Would you please transcribe the records below from the line with "subtotal: 6849.15 -> 8091.34" through their final line, exactly and with no other lines?

(Detected change data)
○ ○ ○

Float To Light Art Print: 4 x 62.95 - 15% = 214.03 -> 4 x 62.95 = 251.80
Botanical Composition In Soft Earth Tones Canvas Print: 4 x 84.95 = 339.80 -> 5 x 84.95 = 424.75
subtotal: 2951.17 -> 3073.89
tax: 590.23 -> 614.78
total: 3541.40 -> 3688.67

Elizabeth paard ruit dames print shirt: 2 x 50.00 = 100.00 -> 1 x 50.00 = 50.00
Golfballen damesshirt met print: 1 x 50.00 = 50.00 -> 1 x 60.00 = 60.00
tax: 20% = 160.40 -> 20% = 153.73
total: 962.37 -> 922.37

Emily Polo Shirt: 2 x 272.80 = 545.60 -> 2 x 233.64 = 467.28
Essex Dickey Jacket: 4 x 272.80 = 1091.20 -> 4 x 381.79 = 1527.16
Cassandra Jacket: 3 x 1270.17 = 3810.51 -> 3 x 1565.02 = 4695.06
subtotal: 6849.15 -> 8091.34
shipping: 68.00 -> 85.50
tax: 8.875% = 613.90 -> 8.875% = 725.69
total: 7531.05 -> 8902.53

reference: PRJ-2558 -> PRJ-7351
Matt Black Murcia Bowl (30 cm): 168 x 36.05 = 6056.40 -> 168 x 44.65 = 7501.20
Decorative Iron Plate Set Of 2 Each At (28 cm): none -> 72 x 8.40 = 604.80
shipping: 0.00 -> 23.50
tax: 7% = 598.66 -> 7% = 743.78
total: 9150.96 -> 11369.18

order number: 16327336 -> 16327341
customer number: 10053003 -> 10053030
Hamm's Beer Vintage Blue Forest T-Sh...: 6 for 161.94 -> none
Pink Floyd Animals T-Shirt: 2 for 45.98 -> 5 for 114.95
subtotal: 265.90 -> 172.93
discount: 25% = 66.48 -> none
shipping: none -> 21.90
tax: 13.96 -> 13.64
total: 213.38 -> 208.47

○ ○ ○

▶ [Final answer]:
subtotal: 6849.15 -> 8091.34
shipping: 68.00 -> 85.50
tax: 8.875% = 613.90 -> 8.875% = 725.69
total: 7531.05 -> 8902.53

reference: PRJ-2558 -> PRJ-7351
Matt Black Murcia Bowl (30 cm): 168 x 36.05 = 6056.40 -> 168 x 44.65 = 7501.20
Decorative Iron Plate Set Of 2 Each At (28 cm): none -> 72 x 8.40 = 604.80
shipping: 0.00 -> 23.50
tax: 7% = 598.66 -> 7% = 743.78
total: 9150.96 -> 11369.18

order number: 16327336 -> 16327341
customer number: 10053003 -> 10053030
Hamm's Beer Vintage Blue Forest T-Sh...: 6 for 161.94 -> none
Pink Floyd Animals T-Shirt: 2 for 45.98 -> 5 for 114.95
subtotal: 265.90 -> 172.93
discount: 25% = 66.48 -> none
shipping: none -> 21.90
tax: 13.96 -> 13.64
total: 213.38 -> 208.47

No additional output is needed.